In my case, I want the music to feed off the game much, much more heavily than in Rez or E4. In those games, the music is essentially just looped trance built on a set of layers which are turned on as the game progresses, and sped up in the case of E4. I don't have a problem with that; it's simple, effective, and catchy. I just don't think that it takes it nearly as far as it could go. So what I'm working on is truly dynamic, reactive music that is built up, taken apart, and put together again differently in seemingly intelligent patterns. I say "seemingly" because the real rules for the construction of the music are going to be quite simple and straightforward. But by assembling simple pre-recorded fragments using a simple set of rules, I'm hoping to see emergent behavior that results in a virtual DJ, like you'd get in a proper club playing house/trance. Note that I'm still using samples -- full blown procedural synthesis is awesome, but it's not the goal here. By being clever about the rules governing the system and the composition of the microtracks that it controls, very simple logic should be able to create very sophisticated results.
So then, there are really two separate but closely related concepts here. One is the game itself; the other is the music. Both deserve their own entries, and I prefer not to mangle them here. Both are, after all, quite nebulous -- I only wrote this entry to give those entries some context. The topic of emergent behavior is key to both visions. You can start to understand the vision set forth for the game by reading about Boids, if you're not already aware of it. Written by Craigs Reynolds in 1986, it's probably the most well known and classic example of emergent behavior in an AI computer system. The game is fundamentally Boids, but taken several steps farther. As for the musical vision, it's all hidden in Hoarder's Legend, although I suspect it won't be clear what that means until I elaborate. That track is the model for the development of the new music.
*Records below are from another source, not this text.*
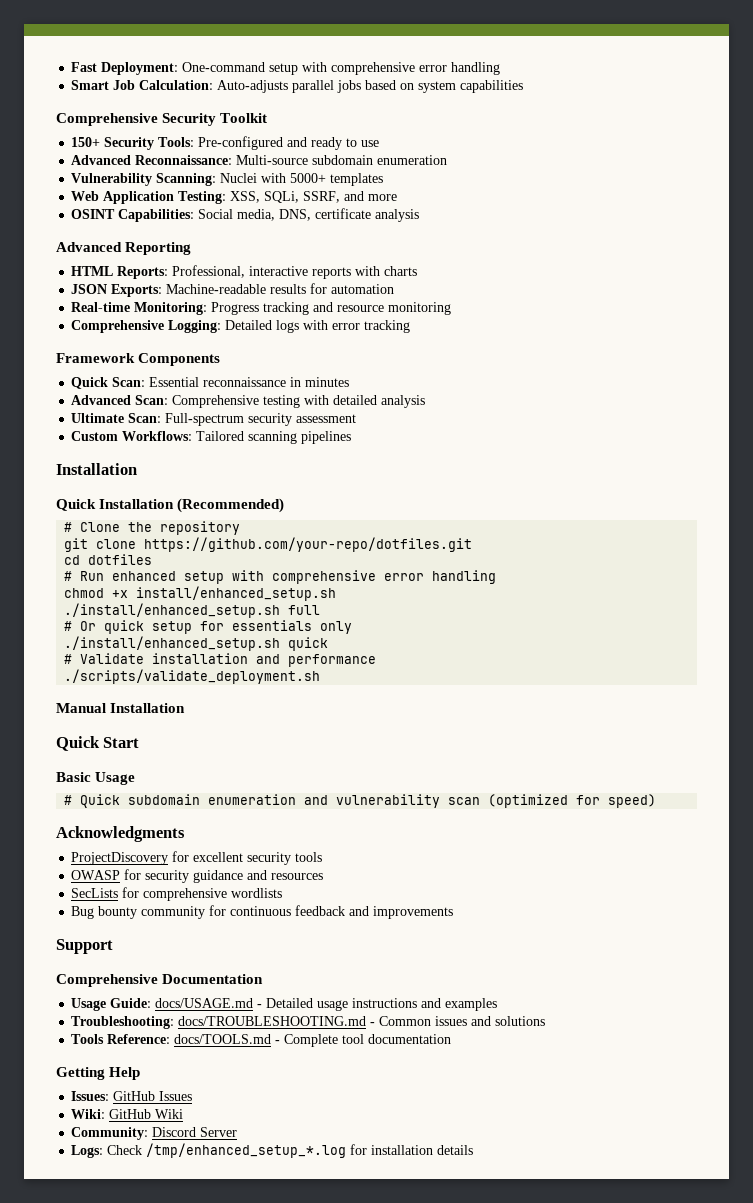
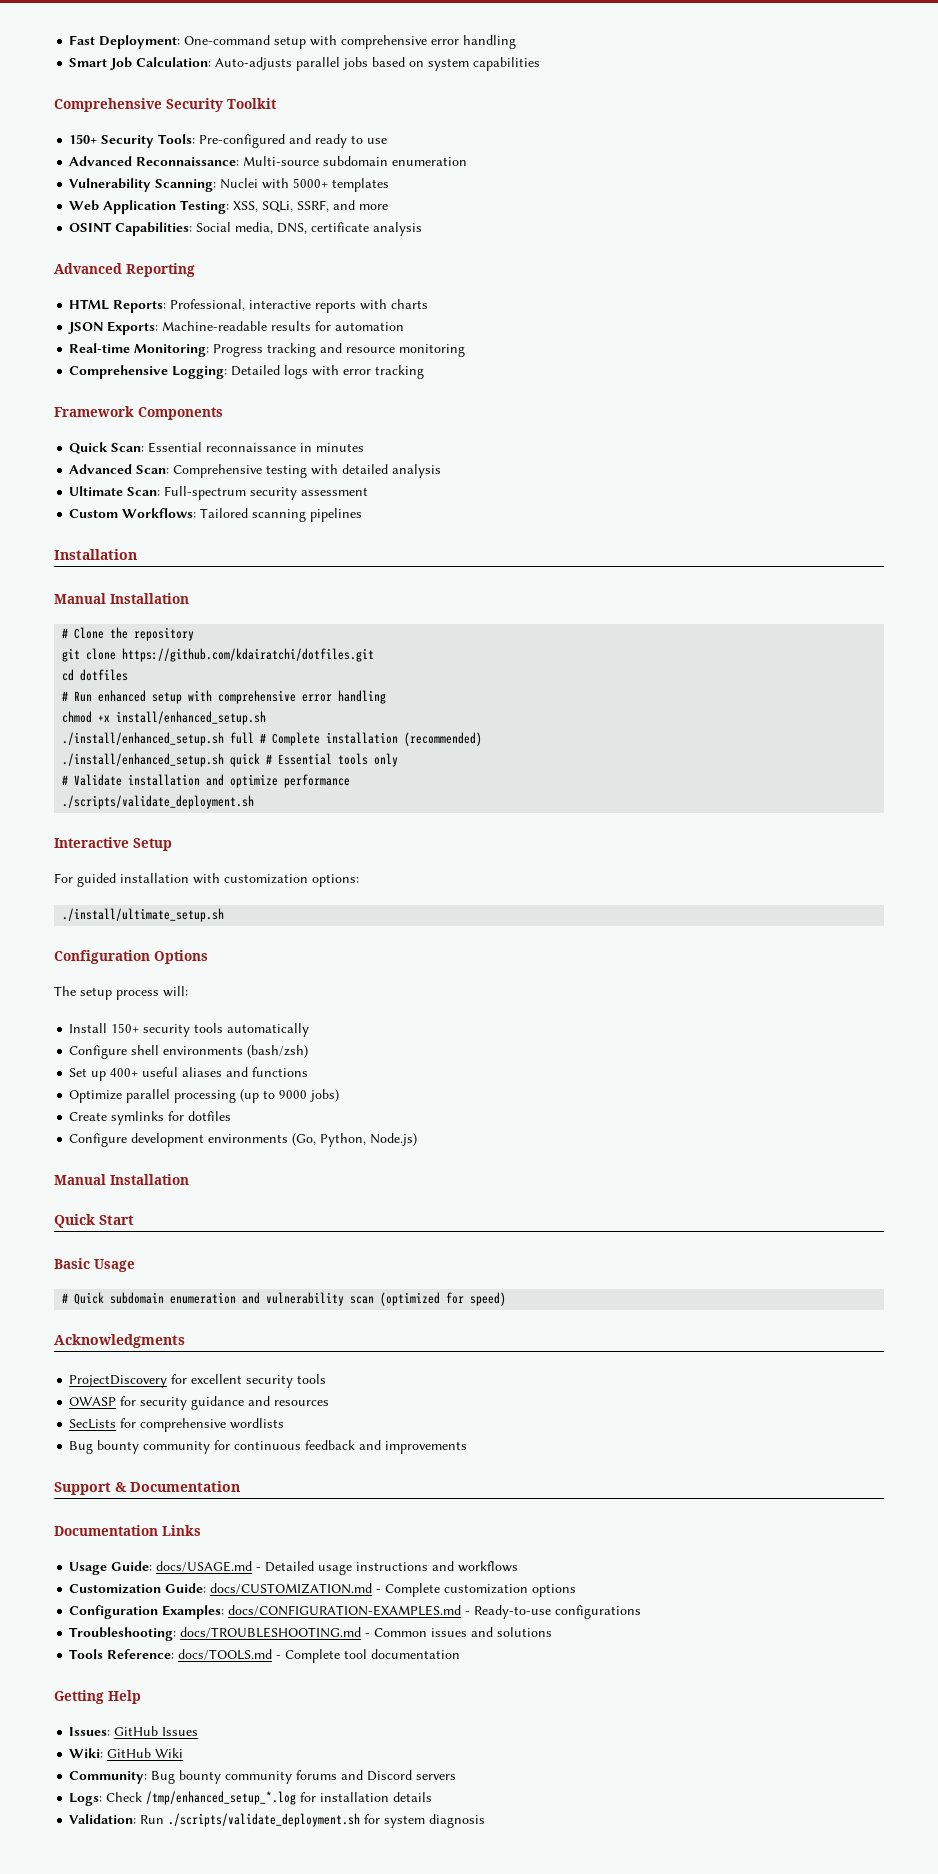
  Custom Workflows: Tailored scanning pipelines
  Installation
- Quick Installation (Recommended)
+ Manual Installation
- git clone https://github.com/your-repo/dotfiles.git
+ git clone https://github.com/kdairatchi/dotfiles.git
- ./install/enhanced_setup.sh full
- # Or quick setup for essentials only
- ./install/enhanced_setup.sh quick
+ ./install/enhanced_setup.sh full # Complete installation (recommended)
+ ./install/enhanced_setup.sh quick # Essential tools only
- # Validate installation and performance
+ # Validate installation and optimize performance
+ Interactive Setup
+ For guided installation with customization options:
+ ./install/ultimate_setup.sh
+ Configuration Options
+ The setup process will:
+ Install 150+ security tools automatically
+ Configure shell environments (bash/zsh)
+ Set up 400+ useful aliases and functions
+ Optimize parallel processing (up to 9000 jobs)
+ Create symlinks for dotfiles
+ Configure development environments (Go, Python, Node.js)
- Support
- Comprehensive Documentation
+ Support & Documentation
+ Documentation Links
- Usage Guide: docs/USAGE.md - Detailed usage instructions and examples
+ Usage Guide: docs/USAGE.md - Detailed usage instructions and workflows
+ Customization Guide: docs/CUSTOMIZATION.md - Complete customization options
+ Configuration Examples: docs/CONFIGURATION-EXAMPLES.md - Ready-to-use configurations
- Community: Discord Server
+ Community: Bug bounty community forums and Discord servers
+ Validation: Run ./scripts/validate_deployment.sh for system diagnosis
Although the new stuff seeks a much different feel, far more intense and vibrant, the fundamental structure derives from Hoarder's Legend, and it's that structure that allows me to create the music as a complex, sophisticated whole even though it's nothing more than a machine following some simple rules. (Which raises some awkward questions about my abilities as a composer. Oh well.)
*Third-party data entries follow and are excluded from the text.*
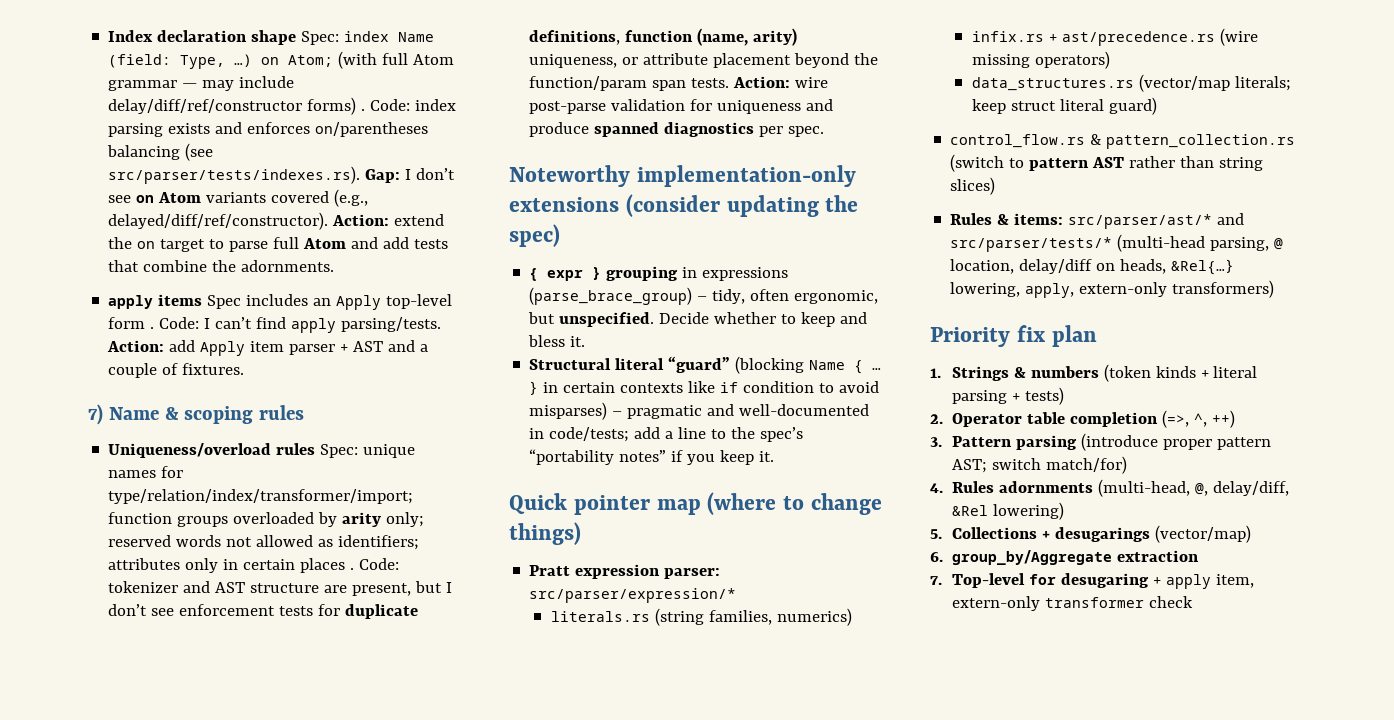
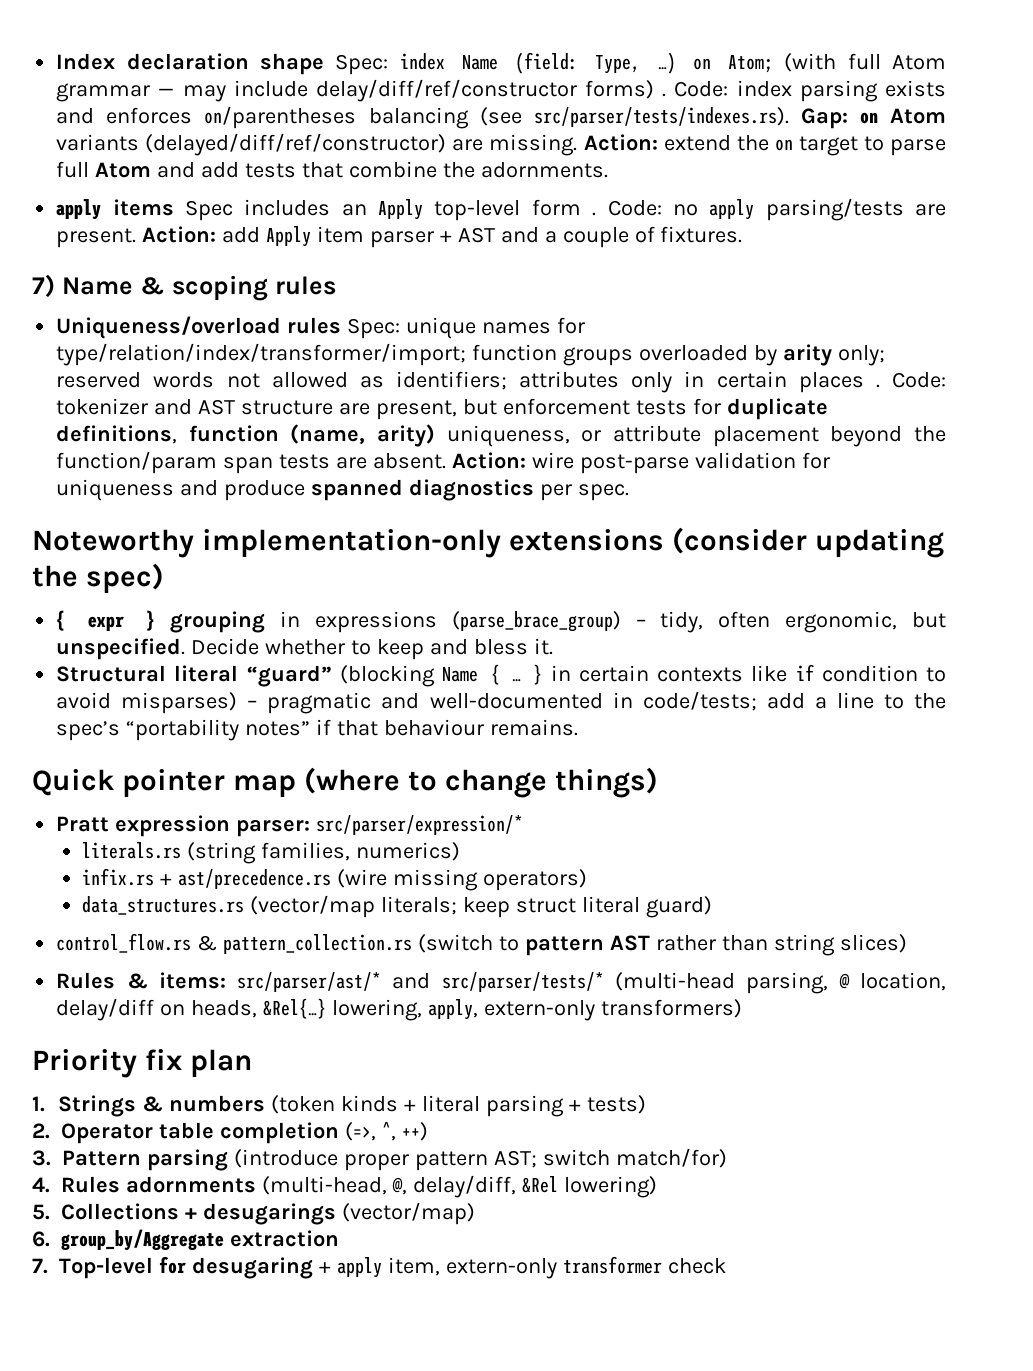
- Code: index parsing exists and enforces on/parentheses balancing (see src/parser/tests/indexes.rs). Gap: I don’t see on Atom variants covered (e.g., delayed/diff/ref/constructor).
+ Code: index parsing exists and enforces on/parentheses balancing (see src/parser/tests/indexes.rs). Gap: on Atom variants (delayed/diff/ref/constructor) are missing.
- Code: I can’t find apply parsing/tests.
+ Code: no apply parsing/tests are present.
- Code: tokenizer and AST structure are present, but I don’t see enforcement tests for duplicate definitions, function (name, arity) uniqueness, or attribute placement beyond the function/param span tests.
+ Code: tokenizer and AST structure are present, but enforcement tests for duplicate definitions, function (name, arity) uniqueness, or attribute placement beyond the function/param span tests are absent.
- } in certain contexts like if condition to avoid misparses) – pragmatic and well-documented in code/tests; add a line to the spec’s “portability notes” if you keep it.
+ } in certain contexts like if condition to avoid misparses) – pragmatic and well-documented in code/tests; add a line to the spec’s “portability notes” if that behaviour remains.

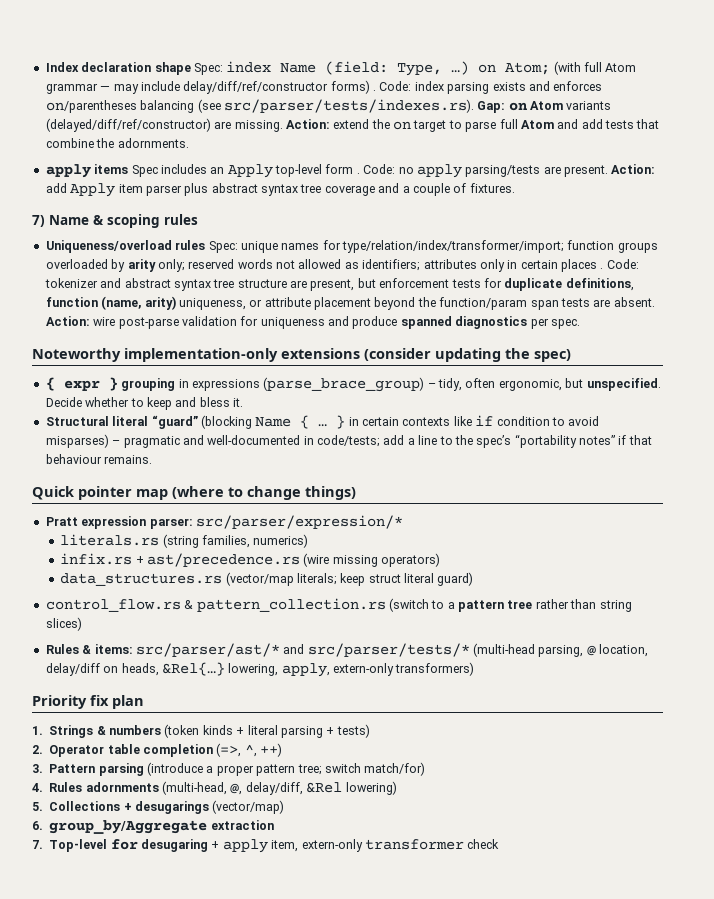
- Action: add Apply item parser + AST and a couple of fixtures.
+ Action: add Apply item parser plus abstract syntax tree coverage and a couple of fixtures.
- Code: tokenizer and AST structure are present, but enforcement tests for duplicate definitions, function (name, arity) uniqueness, or attribute placement beyond the function/param span tests are absent.
+ Code: tokenizer and abstract syntax tree structure are present, but enforcement tests for duplicate definitions, function (name, arity) uniqueness, or attribute placement beyond the function/param span tests are absent.
- control_flow.rs & pattern_collection.rs (switch to pattern AST rather than string slices)
+ control_flow.rs & pattern_collection.rs (switch to a pattern tree rather than string slices)
- 3. Pattern parsing (introduce proper pattern AST; switch match/for)
+ 3. Pattern parsing (introduce a proper pattern tree; switch match/for)

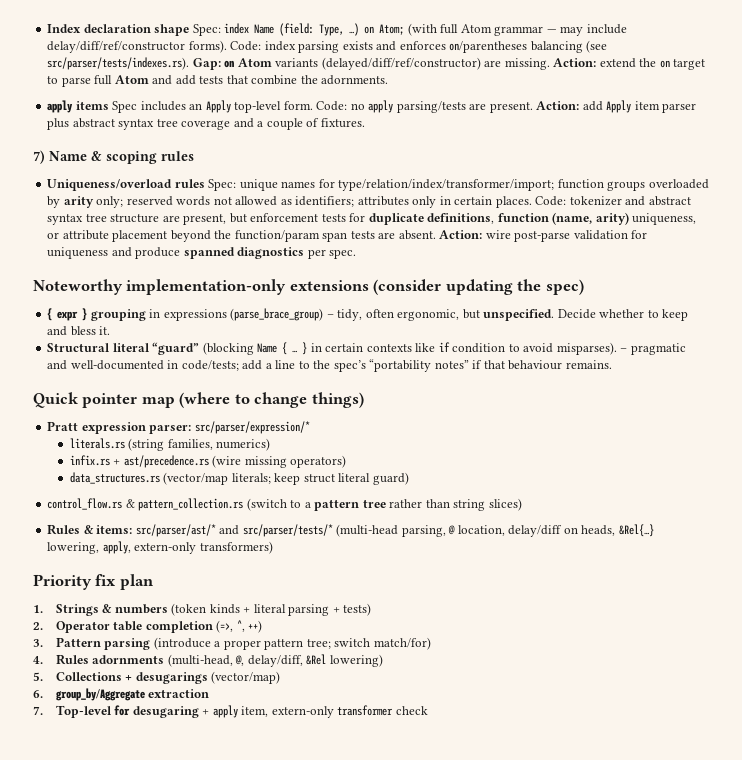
- Index declaration shape Spec: index Name (field: Type, …) on Atom; (with full Atom grammar — may include delay/diff/ref/constructor forms) .
+ Index declaration shape Spec: index Name (field: Type, …) on Atom; (with full Atom grammar — may include delay/diff/ref/constructor forms).
- apply items Spec includes an Apply top-level form .
+ apply items Spec includes an Apply top-level form.
- Uniqueness/overload rules Spec: unique names for type/relation/index/transformer/import; function groups overloaded by arity only; reserved words not allowed as identifiers; attributes only in certain places .
+ Uniqueness/overload rules Spec: unique names for type/relation/index/transformer/import; function groups overloaded by arity only; reserved words not allowed as identifiers; attributes only in certain places.
- } in certain contexts like if condition to avoid misparses) – pragmatic and well-documented in code/tests; add a line to the spec’s “portability notes” if that behaviour remains.
+ } in certain contexts like if condition to avoid misparses). – pragmatic and well-documented in code/tests; add a line to the spec’s “portability notes” if that behaviour remains.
So that's a rough overview of how I got to where I am right now, and where it is I'm trying to go. There's still a lot to talk about with both the game and the music, since I haven't really explained either one. I don't know how long this project will take, but I'm planning to rapid prototype as soon as the basic concepts have solidified. I'll probably make that prototype available when it's ready. Not "if" it's ready. I absolutely believe this will work, and I will not give up on this one so easily. It's been a long time since I had a creative project to be excited about.